De La Rosa v Isabella Geriatric Ctr., Inc.
2026 NY Slip Op 02447
April 23, 2026
Appellate Division, First Department
Published by New York State Law Reporting Bureau pursuant to Judiciary Law § 431.
This decision is uncorrected and subject to revision before publication in the Official Reports.
Maria Alexandra De La Rosa Also Known as Maria A. De La Rosa etc., Plaintiff-Respondent,
v
Isabella Geriatric Center, Inc., Doing Business as Isabella Center for Rehabilitation and Nursing Care Defendant-Appellant, ABC Corporation et al., Defendants.
Decided and Entered: April 23, 2026
Index No. 152822/22|Appeal No. 6462|Case No. 2025-01529|
Before: Manzanet-Daniels, J.P., Kennedy, González, Pitt-Burke, Rosado, JJ.
Kaufman Borgeest & Ryan LLP, New York (Brennan P. Breeland of counsel), for appellant.
Napoli Shkolnik, PLLC, Melville (Mary Ann Candelario of counsel), for respondent.
Order, Supreme Court, New York County (Richard G. Latin, J.), entered March 11, 2025, which denied the motion of defendant Isabella Geriatric Center, Inc., d/b/a Isabella Center for Rehabilitation and Nursing Care pursuant to CPLR 3211(a)(7) to dismiss the complaint, unanimously affirmed, without costs.
Plaintiff alleges that decedent Bartolina Morel resided at defendant's nursing home facility in Manhattan. On April 4, 2020, while in defendant's care, decedent contracted COVID-19 and was transferred to New York Presbyterian Hospital. She died later that same day.
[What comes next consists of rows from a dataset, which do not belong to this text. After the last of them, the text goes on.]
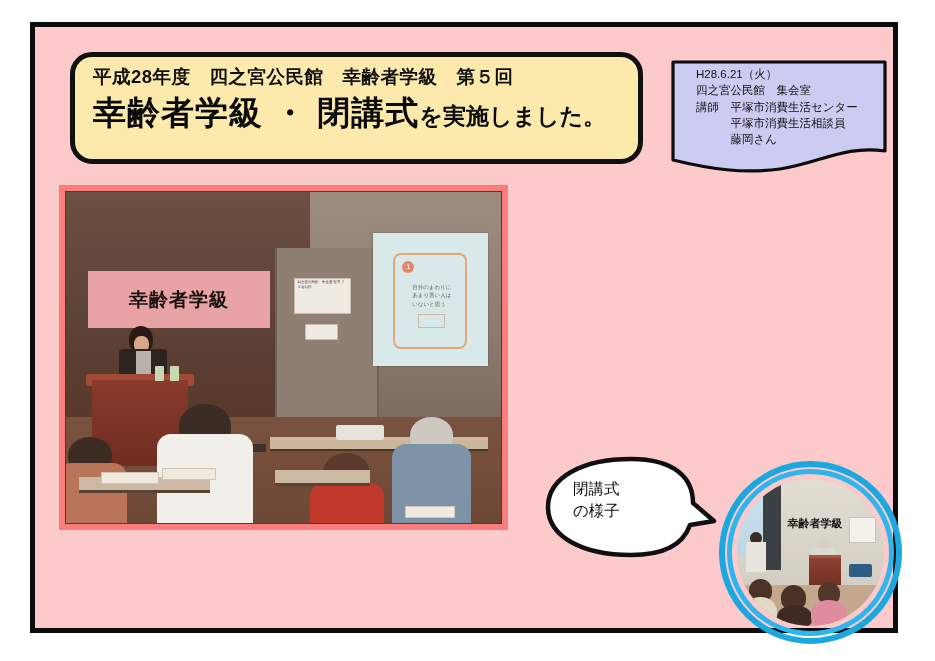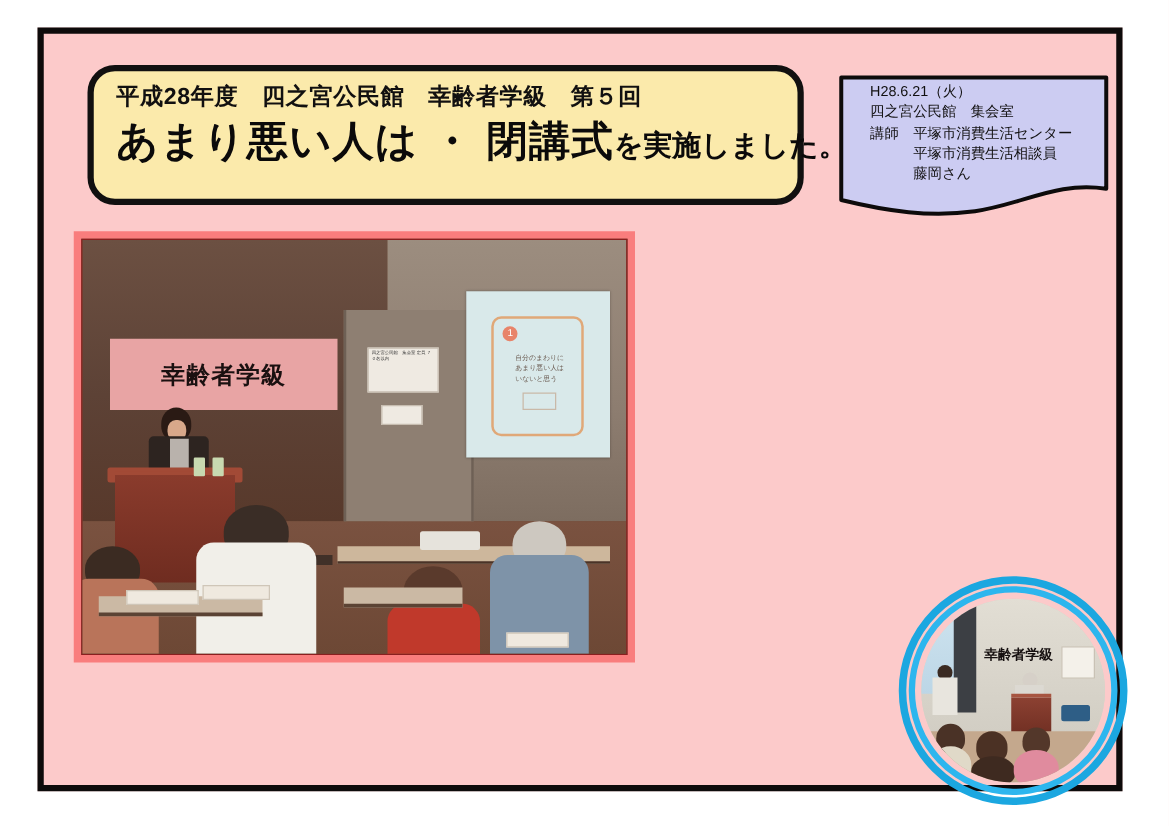--- a/index.html
+++ b/index.html
@@ -397,7 +397,7 @@
     <div id="title-box">
       <div id="title-line1">平成28年度　四之宮公民館　幸齢者学級　第５回</div>
       <div id="title-line2">
-        <span class="title-big">あまり悪い人は ・ 閉講式</span><span class="title-small">を実施しました。</span>
+        <span class="title-big">幸齢者学級 ・ 閉講式</span><span class="title-small">を実施しました。</span>
       </div>
     </div>
 

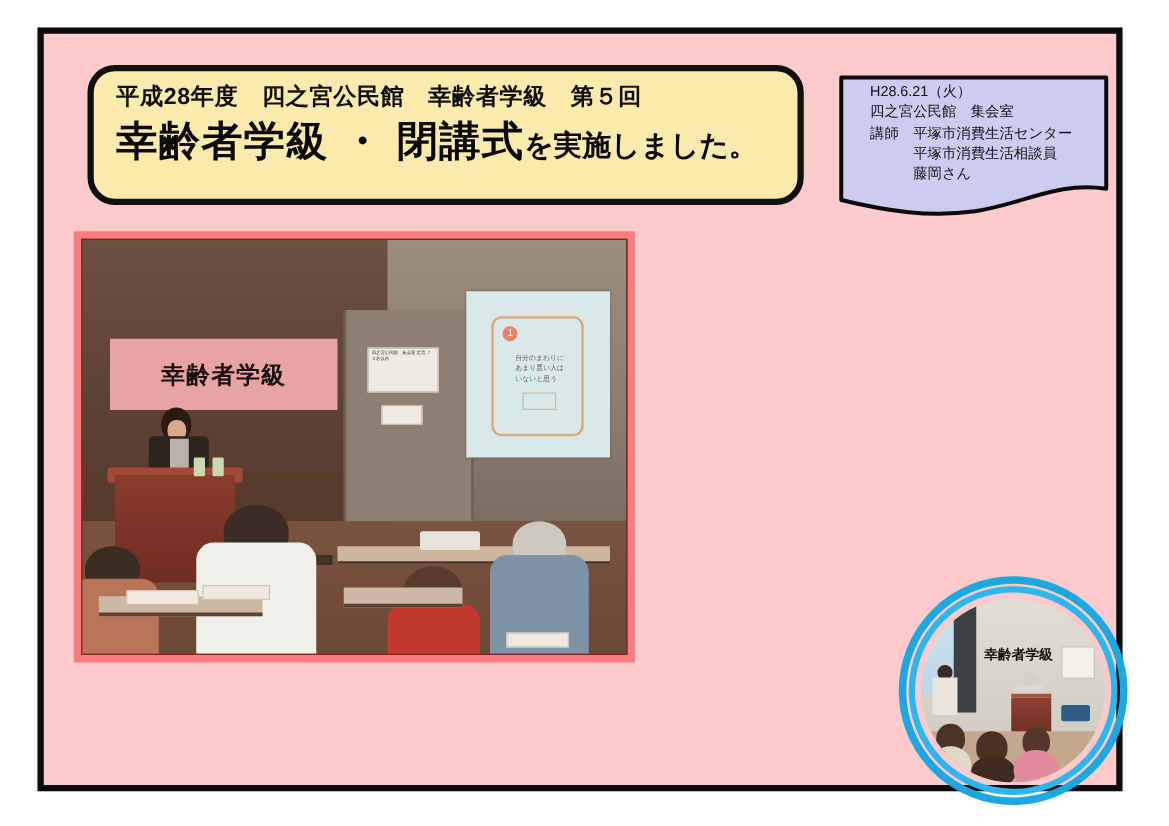--- a/index.html
+++ b/index.html
@@ -471,6 +471,13 @@
     </div>
 
 
+    <div id="small-bubble">
+      <svg viewBox="0 0 180 110" preserveAspectRatio="none">
+        <path d="M88,4 C133,4 150,24 150,48 L171,66 L147,70 C140,90 120,100 88,100 C40,100 5,82 5,52 C5,22 40,4 88,4 Z" fill="#ffffff" stroke="#100e0e" stroke-width="4.5" stroke-linejoin="round"></path>
+      </svg>
+      <div id="small-bubble-text">閉講式
+の様子</div>
+    </div>
 
     <div id="circle-photo-wrap">
       <div id="circle-ring-outer"></div>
Plaintiff alleges that defendant failed to protect its residents, including decedent, from the COVID-19 virus, which ultimately caused decedent's death.
Supreme Court properly denied defendant's motion to dismiss the complaint because defendant failed to establish as a matter of law that it was entitled to immunity from liability under the Emergency or Disaster Treatment Protection Act (EDTPA) (see Holder v Jacob, 231 AD3d 78, 87 [1st Dept 2024]). Defendant submitted, among other things, decedent's certified medical records from defendant's facility, defendant's COVID-19 protocols, and an affidavit from Norma Feliz, a therapeutic recreation specialist defendant employed during the pandemic.
Here, of the three conditions imposed by former Public Health Law § 3082(1), the evidence conclusively established two of the conditions in that defendant was a "health care facility" providing "health care services" that relate to the "the diagnosis, prevention, or treatment of COVID-19" (see former Public Health Law § 3081 [3], [5]; 3082 [1] [a], [b]). Plaintiff's medical records and defendant's pandemic-related policies issued in March 2020 reflect that decedent was monitored for COVID-19 systems, subjected to those policies, and evaluated and treated for a suspected COVID-19 infection while residing at defendant's facility (cf. Jackson v Bronxcare Health Sys., 236 AD3d 594, 595 [1st Dept 2025]). Further, it is self-evident that decedent's care was impacted by defendant's response to the pandemic because she died from COVID-19 (see Holder, 231 AD3d at 82-83; Madourie v Montefiore Med. Ctr., 246 AD3d 247, 248-249 [1st Dept 2026]).
[*2]Nevertheless, the court correctly denied the motion, as issues of fact exist concerning plaintiff's claim of gross negligence and the third condition imposed by former Public Health Law § 3082(1) — namely, whether defendant provided decedent "health care services in good faith" (former Public Health Law § 3082 [1] [b]). In opposition to defendant's motion, plaintiff submitted a May 18, 2020 citation issued to defendant less than six weeks after decedent died, for failing to use facemasks and to follow cohorting requirements. The citation was issued following a survey and interviews. Thus, at this stage, while the record shows that defendant implemented specific policies to prevent and control the spread of COVID-19, there remain questions concerning whether defendant complied with those same policies.
THIS CONSTITUTES THE DECISION AND ORDER OF THE SUPREME COURT, APPELLATE DIVISION, FIRST DEPARTMENT.